When I think about it, I don’t find this point that unintuitive. If you’re very senior, have you ever listened to a presentation where you could quickly guess the crux of the problem and solution in the first five minutes? But the presentation is actually 25 minutes long?
Narratives are great at educating and inspiring, which are major goals for larger audiences. But for a very experienced, targeted audience where time is expensive? Get straight to the point. If the problem doesn’t fit into one of their existing mental models, they’ll tell you.
Grab bag of reasonable questions
What if you have three really important topics?
Sorry - it doesn’t work. Prioritize your two most important outcomes/decision points and triage the third for a subsequent meeting / email.
What if there’s one topic that requires an explanation of deep/nuanced context?
Great - you have one meeting topic that day. You can stretch the presentation content to 20min and extend the discussion time.
I’ve personally used this format to explain engineering/feasibility rationale wrt headcount, which involved walking a predominantly non-technical audience through technical constraints and outcomes. This was one of the rare executive presentations where a narrative was valuable because the content was so far out of most of the audience’s domain expertise.
What if you only have 30 minutes?
Your presentation time is reduced to 5 minutes, 1 topic. Remember: you’ll still start the meeting 5 minutes late.
Footnotes
51/49 Decisions
I’m a little surprised I can’t find a better link representing “51/49” decisions, which is a thing Chad Dickerson would speak about at All Hands while he was the CEO at Etsy.
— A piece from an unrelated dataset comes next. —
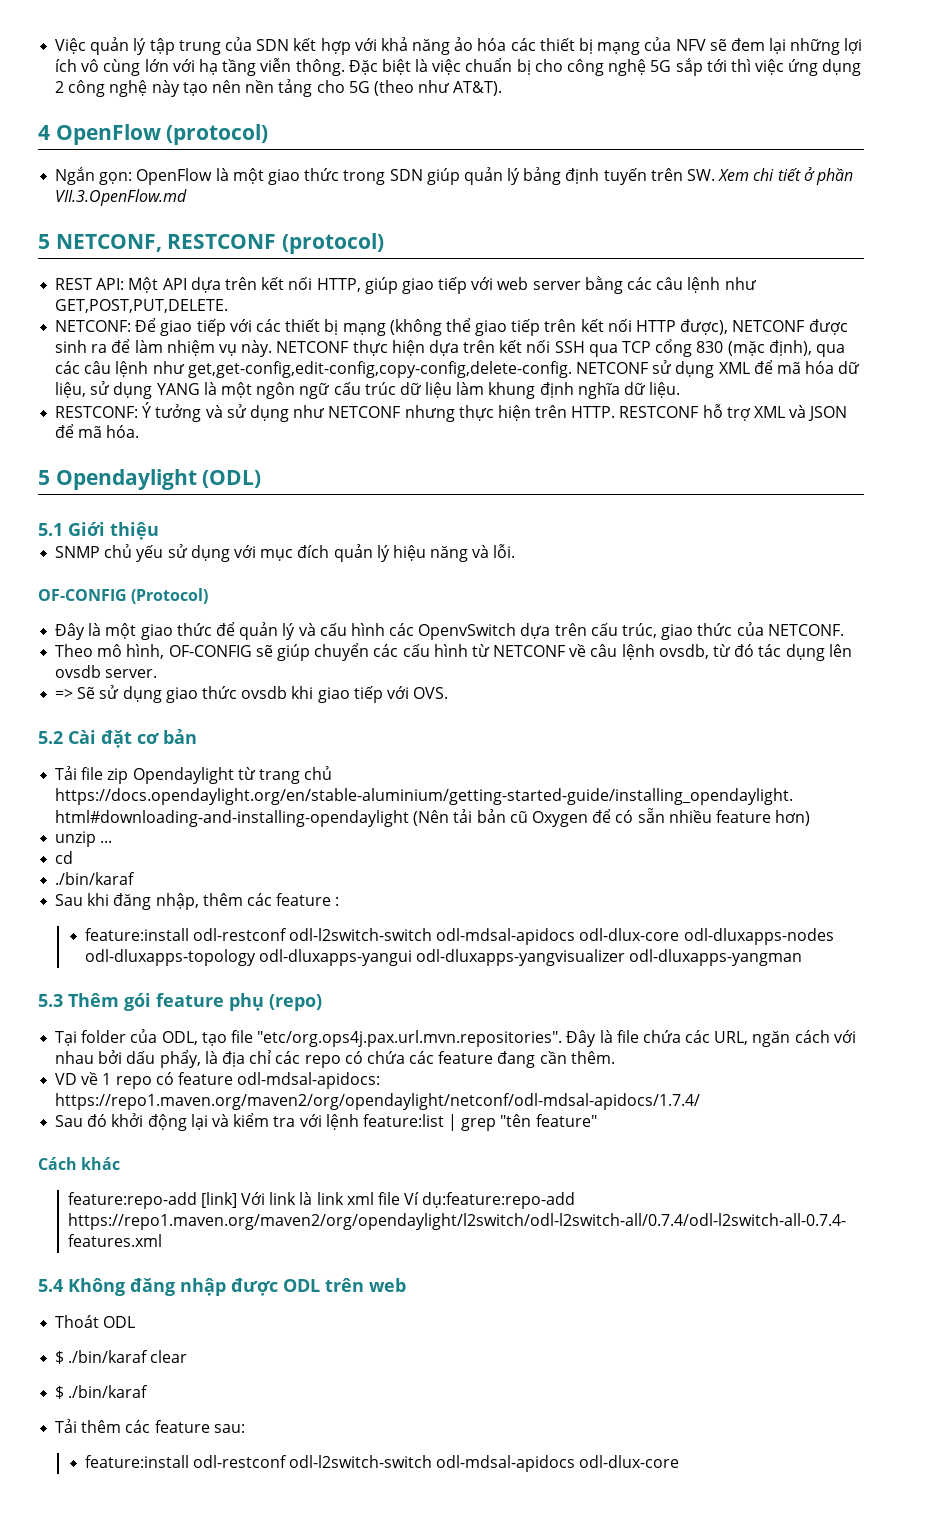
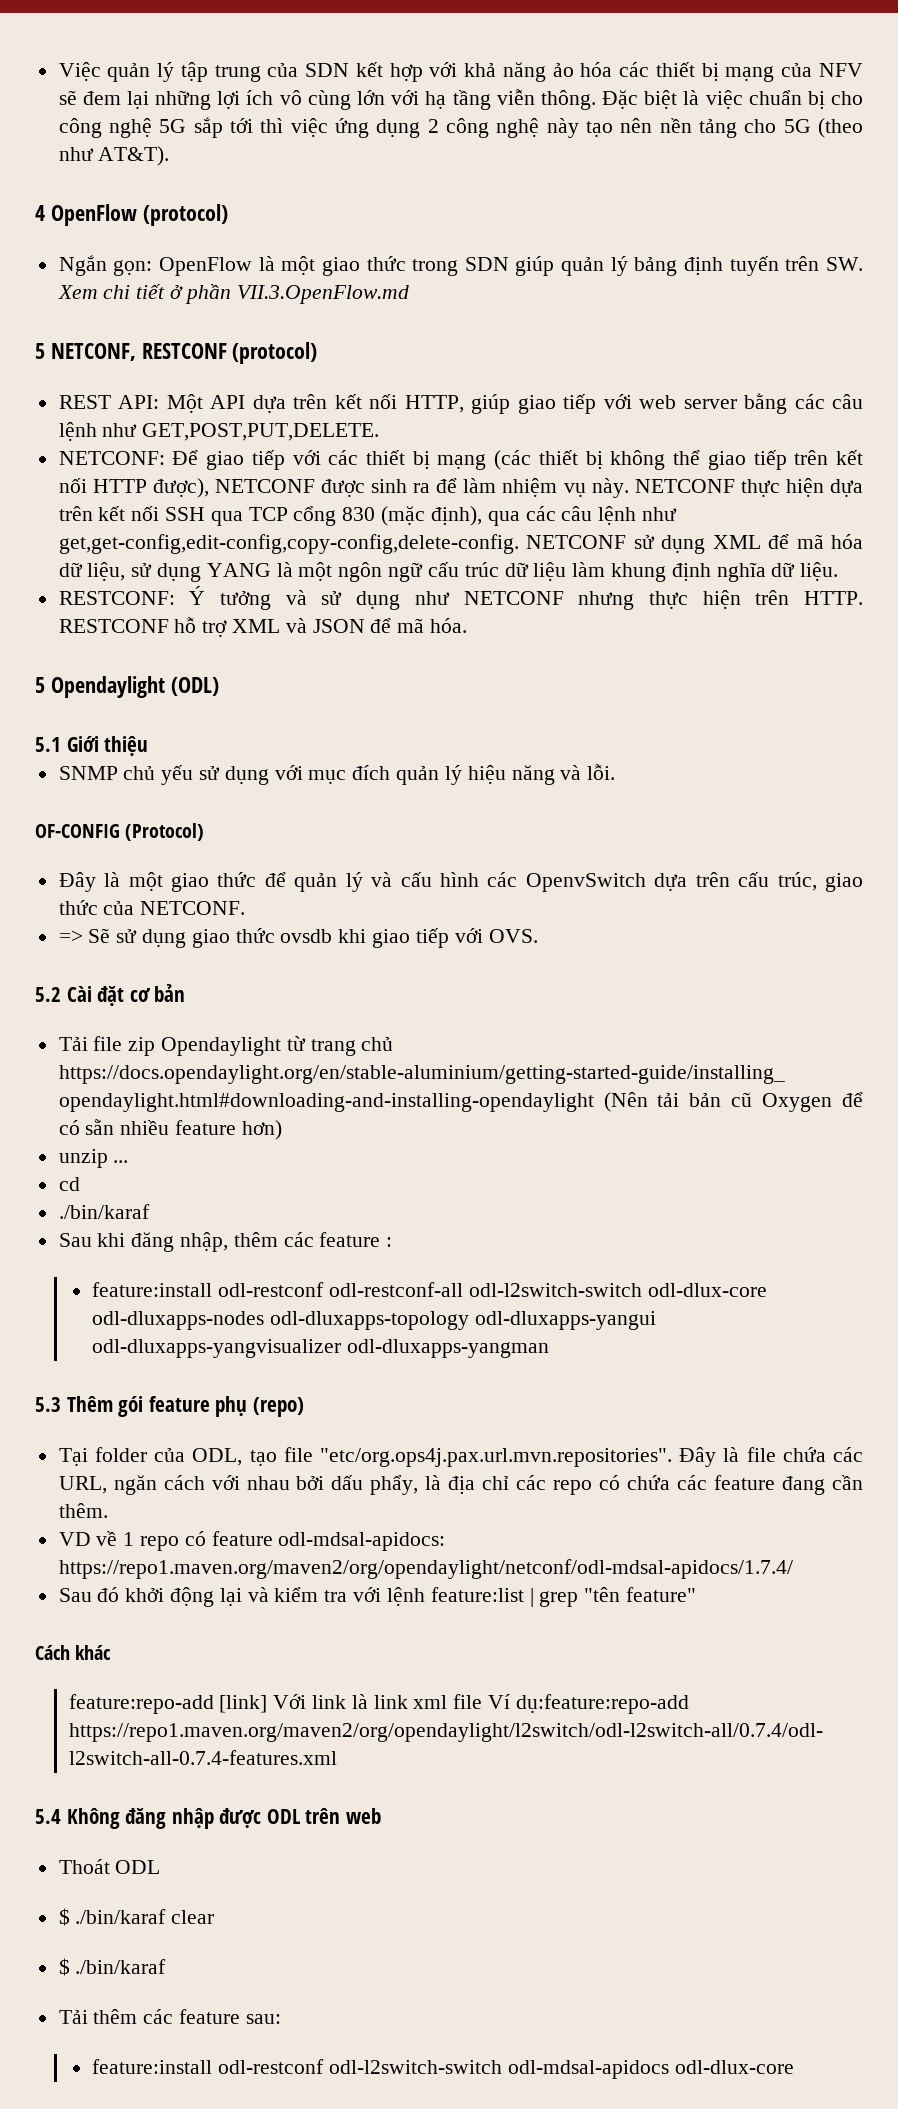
[389,319,442,336] (không -> [494,450,666,470] (các thiết bị không
[55,643,852,661] [55,665,158,678] // Theo mô hình, OF-CONFIG sẽ giúp chuyển các cấu hình từ NETCONF về câu lệnh ovsdb, từ đó tác dụng lên ovsdb server. -> (246, 908) none
[289,928,576,945] odl-l2switch-switch odl-mdsal-apidocs -> [328,1282,642,1297] odl-restconf-all odl-l2switch-switch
This article, despite being covered in ads for things I will never buy, is surprisingly substantive re: Obama’s decision making framework for choosing between alternatives with poor tradeoffs:
- Listen to the people who will be most affected by the change.
- Realize there’s no right answer – it’s about weighing the odds.
- Seek out the naysayers.
- Get outside the ‘bubble’ of people who are ‘supposed’ to advise you.
- Test your B.S. detector.
- Insist that people deliver bad news quickly and are not punished for honest mistakes.
“People used to ask me, Why was I calm during the presidency? In addition to being from Hawaii, which really helped (we’re just chill),” he joked, “part of the reason is I set up processes. So by the time I made a decision, I might not get the outcome I wanted, but it might be a 51-49 decision, or a 60-40 decision, but I can say I heard all the voices involved – gotten all the info, seen all the perspectives – so when I made decision, I was making it as well as anybody could make it.”